Exercise details: Would you please write out each of the entries below exactly, omitting pictures?

--- Data supplied ---

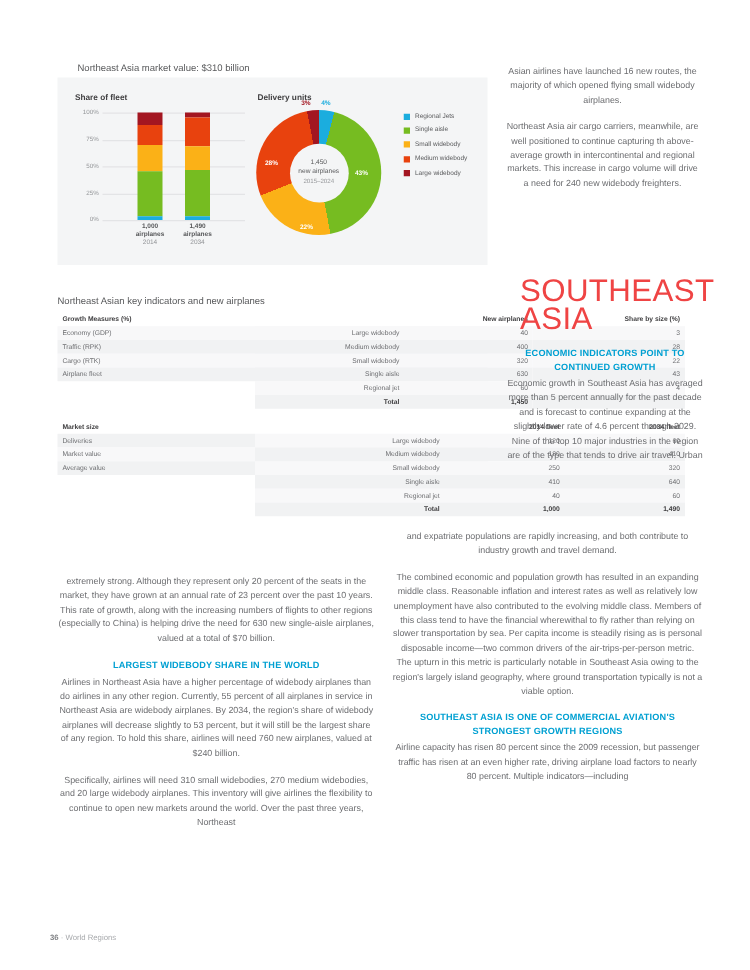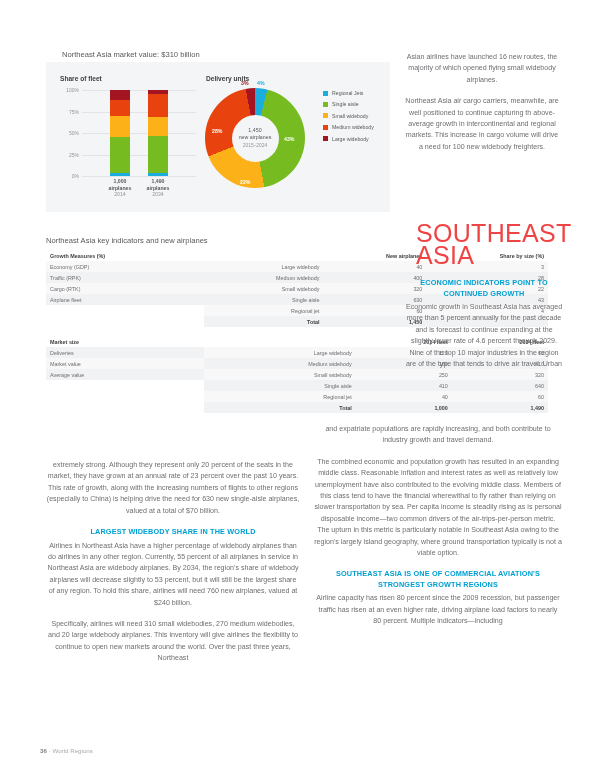--- a/index.html
+++ b/index.html
@@ -508,7 +508,7 @@
 
   <div class="col-right-top body-text">
     <p>Asian airlines have launched 16 new routes, the majority of which opened flying small widebody airplanes.</p>
-    <p>Northeast Asia air cargo carriers, meanwhile, are well positioned to continue capturing th above-average growth in intercontinental and regional markets. This increase in cargo volume will drive a need for 100 new widebody freighters.</p>
+    <p>Northeast Asia air cargo carriers, meanwhile, are well positioned to continue capturing th above-average growth in intercontinental and regional markets. This increase in cargo volume will drive a need for 240 new widebody freighters.</p>
   </div>
 
   <div class="col-right-mid">

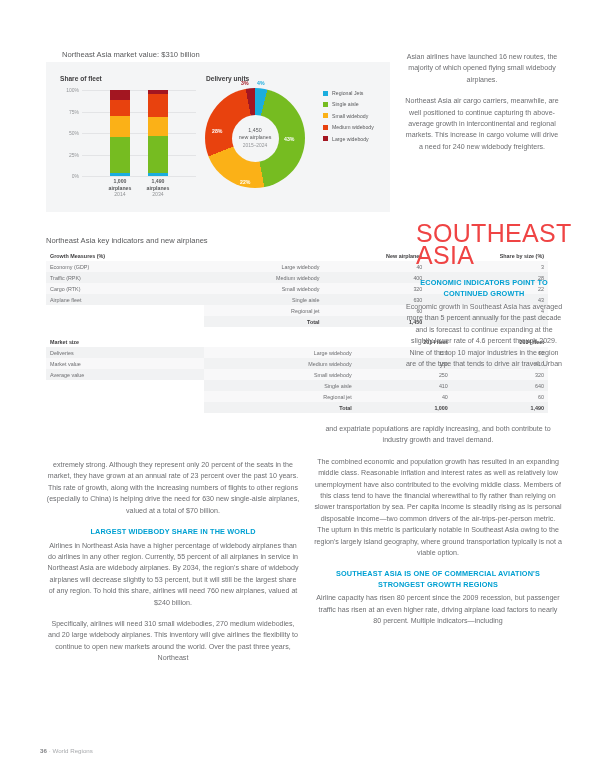--- a/index.html
+++ b/index.html
@@ -370,7 +370,7 @@
     </div>
   </div>
 
-  <div class="tables-title">Northeast Asia key indicators and new airplanes</div>
+  <div class="tables-title">Northeast Asian key indicators and new airplanes</div>
 
   <div class="tables-zone">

---

Solution:
--- a/index.html
+++ b/index.html
@@ -508,7 +508,7 @@
 
   <div class="col-right-top body-text">
     <p>Asian airlines have launched 16 new routes, the majority of which opened flying small widebody airplanes.</p>
-    <p>Northeast Asia air cargo carriers, meanwhile, are well positioned to continue capturing th above-average growth in intercontinental and regional markets. This increase in cargo volume will drive a need for 100 new widebody freighters.</p>
+    <p>Northeast Asia air cargo carriers, meanwhile, are well positioned to continue capturing th above-average growth in intercontinental and regional markets. This increase in cargo volume will drive a need for 240 new widebody freighters.</p>
   </div>
 
   <div class="col-right-mid">

--- a/index.html
+++ b/index.html
@@ -370,7 +370,7 @@
     </div>
   </div>
 
-  <div class="tables-title">Northeast Asia key indicators and new airplanes</div>
+  <div class="tables-title">Northeast Asian key indicators and new airplanes</div>
 
   <div class="tables-zone">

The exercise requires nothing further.